> _What to produce_:
The lines to reproduce run from the one containing "[234,621,258,633] log ->" to the end of the listing. Reproduce them exactly, both ends included, and nothing else.
##### Provided material
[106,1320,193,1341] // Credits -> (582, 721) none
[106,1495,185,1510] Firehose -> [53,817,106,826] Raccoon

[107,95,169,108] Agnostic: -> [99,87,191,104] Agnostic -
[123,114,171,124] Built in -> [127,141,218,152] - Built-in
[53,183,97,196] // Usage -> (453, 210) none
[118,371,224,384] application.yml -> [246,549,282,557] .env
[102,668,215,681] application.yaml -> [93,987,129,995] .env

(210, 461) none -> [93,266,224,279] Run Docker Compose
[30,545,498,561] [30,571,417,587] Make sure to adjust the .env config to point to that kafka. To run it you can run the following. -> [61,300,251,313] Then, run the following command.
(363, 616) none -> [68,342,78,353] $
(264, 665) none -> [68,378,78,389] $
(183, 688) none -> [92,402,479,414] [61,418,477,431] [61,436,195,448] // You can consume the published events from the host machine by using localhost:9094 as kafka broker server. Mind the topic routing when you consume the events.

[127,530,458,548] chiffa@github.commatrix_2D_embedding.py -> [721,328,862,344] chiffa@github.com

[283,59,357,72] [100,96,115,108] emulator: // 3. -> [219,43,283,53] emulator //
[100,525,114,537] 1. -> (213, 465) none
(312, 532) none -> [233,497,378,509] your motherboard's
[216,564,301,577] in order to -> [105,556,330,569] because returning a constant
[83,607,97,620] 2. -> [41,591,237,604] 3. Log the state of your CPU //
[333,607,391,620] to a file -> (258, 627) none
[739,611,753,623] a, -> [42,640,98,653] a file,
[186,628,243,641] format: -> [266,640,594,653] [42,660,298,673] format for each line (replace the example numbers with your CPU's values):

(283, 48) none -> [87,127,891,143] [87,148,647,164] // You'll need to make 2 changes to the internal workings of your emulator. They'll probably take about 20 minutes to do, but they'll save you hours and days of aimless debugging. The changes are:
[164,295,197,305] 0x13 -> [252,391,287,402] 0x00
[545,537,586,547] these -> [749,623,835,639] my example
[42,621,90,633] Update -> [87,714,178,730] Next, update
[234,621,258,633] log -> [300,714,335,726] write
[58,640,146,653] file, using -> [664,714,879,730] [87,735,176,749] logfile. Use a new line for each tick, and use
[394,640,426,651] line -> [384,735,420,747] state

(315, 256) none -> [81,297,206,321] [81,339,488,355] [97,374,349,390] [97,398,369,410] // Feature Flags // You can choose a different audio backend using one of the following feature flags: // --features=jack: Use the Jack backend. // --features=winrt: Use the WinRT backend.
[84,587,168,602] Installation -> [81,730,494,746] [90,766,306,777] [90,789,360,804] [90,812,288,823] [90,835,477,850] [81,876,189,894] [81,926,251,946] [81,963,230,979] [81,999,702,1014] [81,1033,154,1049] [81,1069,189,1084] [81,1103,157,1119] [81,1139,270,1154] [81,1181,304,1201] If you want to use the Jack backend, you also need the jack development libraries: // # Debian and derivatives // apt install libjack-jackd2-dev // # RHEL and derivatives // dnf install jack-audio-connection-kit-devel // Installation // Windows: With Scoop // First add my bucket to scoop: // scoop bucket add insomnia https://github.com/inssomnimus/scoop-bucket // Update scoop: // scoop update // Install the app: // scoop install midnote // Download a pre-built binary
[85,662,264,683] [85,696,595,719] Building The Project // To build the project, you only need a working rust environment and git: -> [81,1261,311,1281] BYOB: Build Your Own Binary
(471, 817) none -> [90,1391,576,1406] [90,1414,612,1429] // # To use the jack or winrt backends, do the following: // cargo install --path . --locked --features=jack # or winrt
##########
> _Response for this exercise_:
[234,621,258,633] log -> [300,714,335,726] write
[58,640,146,653] file, using -> [664,714,879,730] [87,735,176,749] logfile. Use a new line for each tick, and use
[394,640,426,651] line -> [384,735,420,747] state

(315, 256) none -> [81,297,206,321] [81,339,488,355] [97,374,349,390] [97,398,369,410] // Feature Flags // You can choose a different audio backend using one of the following feature flags: // --features=jack: Use the Jack backend. // --features=winrt: Use the WinRT backend.
[84,587,168,602] Installation -> [81,730,494,746] [90,766,306,777] [90,789,360,804] [90,812,288,823] [90,835,477,850] [81,876,189,894] [81,926,251,946] [81,963,230,979] [81,999,702,1014] [81,1033,154,1049] [81,1069,189,1084] [81,1103,157,1119] [81,1139,270,1154] [81,1181,304,1201] If you want to use the Jack backend, you also need the jack development libraries: // # Debian and derivatives // apt install libjack-jackd2-dev // # RHEL and derivatives // dnf install jack-audio-connection-kit-devel // Installation // Windows: With Scoop // First add my bucket to scoop: // scoop bucket add insomnia https://github.com/inssomnimus/scoop-bucket // Update scoop: // scoop update // Install the app: // scoop install midnote // Download a pre-built binary
[85,662,264,683] [85,696,595,719] Building The Project // To build the project, you only need a working rust environment and git: -> [81,1261,311,1281] BYOB: Build Your Own Binary
(471, 817) none -> [90,1391,576,1406] [90,1414,612,1429] // # To use the jack or winrt backends, do the following: // cargo install --path . --locked --features=jack # or winrt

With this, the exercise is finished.